Maintenance

15 Ways to Improve Your In-House Parts Room

October 2013, Government Fleet - Feature

by Thi Dao - Also by this author

At A Glance:

Some ways to improve the in-house parts room are:

  • Manage inventory wisely, and make sure obsolete parts don’t stay on the shelves
  • Train parts personnel and assign them other inventory control duties as well
  • Reconsider the way you purchase parts
  • If starting a new contract, detail exactly what you want.

Parts personnel also control other fleet inventory at the City of San Diego. Pictured are Stock Clerk Garry Illig (left) and Parts Supervisor Jim Degler. Photo courtesy of City of San Diego.
Parts personnel also control other fleet inventory at the City of San Diego. Pictured are Stock Clerk Garry Illig (left) and Parts Supervisor Jim Degler. Photo courtesy of City of San Diego.

The debate about which parts management method — in-house or outsourced — is more cost-effective and/or efficient is continually being fought. Many who have outsourced their parts rooms believe it’s the best move they ever made. Others haven’t had great experiences, and still others believe in-house staff, who don’t have to bring in profits, can do it better.

Kathy Beach, CAFS, fleet admin and parts supervisor for Arapahoe County, Colo., feels a sense of pride in the County’s parts room and its efficiency — she voluntarily took on the parts role in addition to her administrator role after the prior parts supervisor left on disability, overseeing $200,000 in inventory. She believes there isn’t savings in outsourcing, citing as an example a colleague who is now fighting to bring his parts room back in-house after outsourcing it. Only a vendor impropriety or employee theft should lead to parts outsourcing, Beach said.

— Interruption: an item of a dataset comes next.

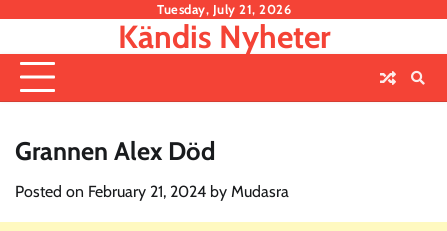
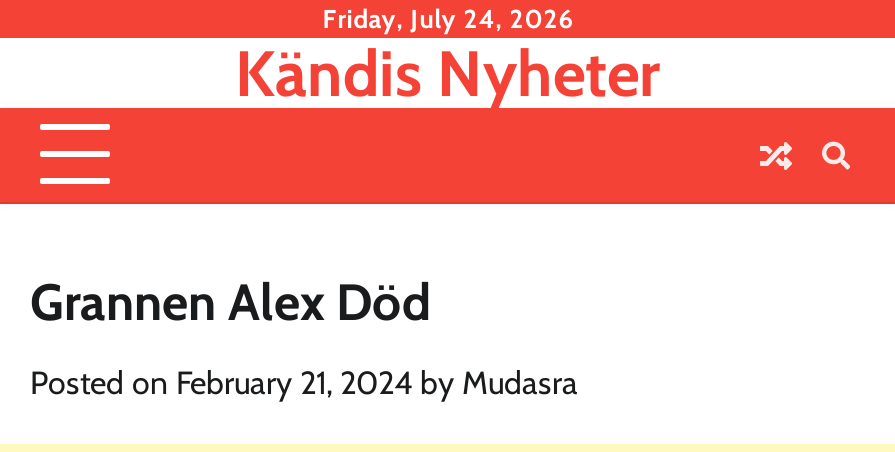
[157,2,291,17] Tuesday, July 21, 2026 -> [322,4,574,34] Friday, July 24, 2026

Sam Lamerato, CPFP, fleet superintendent, City of Troy, Mich., has similar opinions about the parts room. He stresses that an efficient parts room is more cost-­effective than an outsourced one. Lamerato has compared his numbers with those of parts management companies, and the City’s prices are lower, partially because they’re buying from the same warehouses, he said. An additional factor to consider is staff time, but Lamerato said, “If you have a good parts inventory program, your staff time is minimal.”

Chris Hoffman, CAFM, manager of Transportation Services for Oklahoma State University (OSU), is in the unique position of having brought his parts room back in-house after outsourcing it for two years. The vendor couldn’t provide the specialty parts he needed for transit buses. However, Hoffman is not against the idea of outsourcing and may consider doing it again in the future, making sure the vendor will carry all the parts he needs. The OSU parts room has about $300,000 in inventory.

Finally, John Clements, deputy director, Fleet Services, City of San Diego, previously worked at the San Diego County fleet, which had an outsourced parts room. The City chose to keep its parts operation in-house during its managed competition process — there are now 13 parts rooms, large and small, and the City purchases about $7 million in parts each year. Clements, having now worked with both types of parts rooms, hopes to be able to implement a hybrid approach — a single-source parts provider with an in-house parts staff.

For those with in-house parts rooms, continually looking at ways to improve them never hurts. These four fleet professionals discuss some of their best practices and new initiatives for parts room management.

1. Purchase from a Single Supplier.

The City of San Diego is currently working on a request for proposal (RFP) for a single-source contract. Clements hopes this will eliminate the time (and cost) of having multiple standing contracts and having staff members shop for a part. While getting quotes from various local vendors may result in a less costly part, the time and effort it takes staff to obtain that small savings is not always worth it, he emphasized.

“Only writing one check and only dealing with one parts vendor for warranty claims” are other benefits, Clements added.

Clements said these contracts are also available from cooperative procurement organizations, such as the National Joint Powers Alliance (NJPA). However, it’s up to the public agency whether its departments can use the contracts. Purchase from Warehouse Suppliers & Specify Requirements in Contracts. At the City of Troy, Lamerato said purchasing parts from national warehouse suppliers has helped improve procurement. Not only does this allow the City to get more discounts, but it also cuts down on the number of purchase orders staff have to write.
The City has a number of open contracts for various parts. It awards one primary and two secondary suppliers for a period of three years, with the chance to renew after three more years. The City requires winning bidders to provide factory and technical training to fleet staff, buy back obsolete parts at current cost, and help City staff rebox and relabel shelves. Suppliers also can’t raise prices for six months. After that, they can do so only if the manufacturers have raised prices, and the City has the option to reject the price increase and go with its secondary supplier, Lamerato said. In addition, the contract specifies that the City will not pay for shipping or restocking fees.
“If we order a part and we find out it’s a wrong part, we can ship it back and they can’t charge us a 20% stocking fee,” Lamerato explained.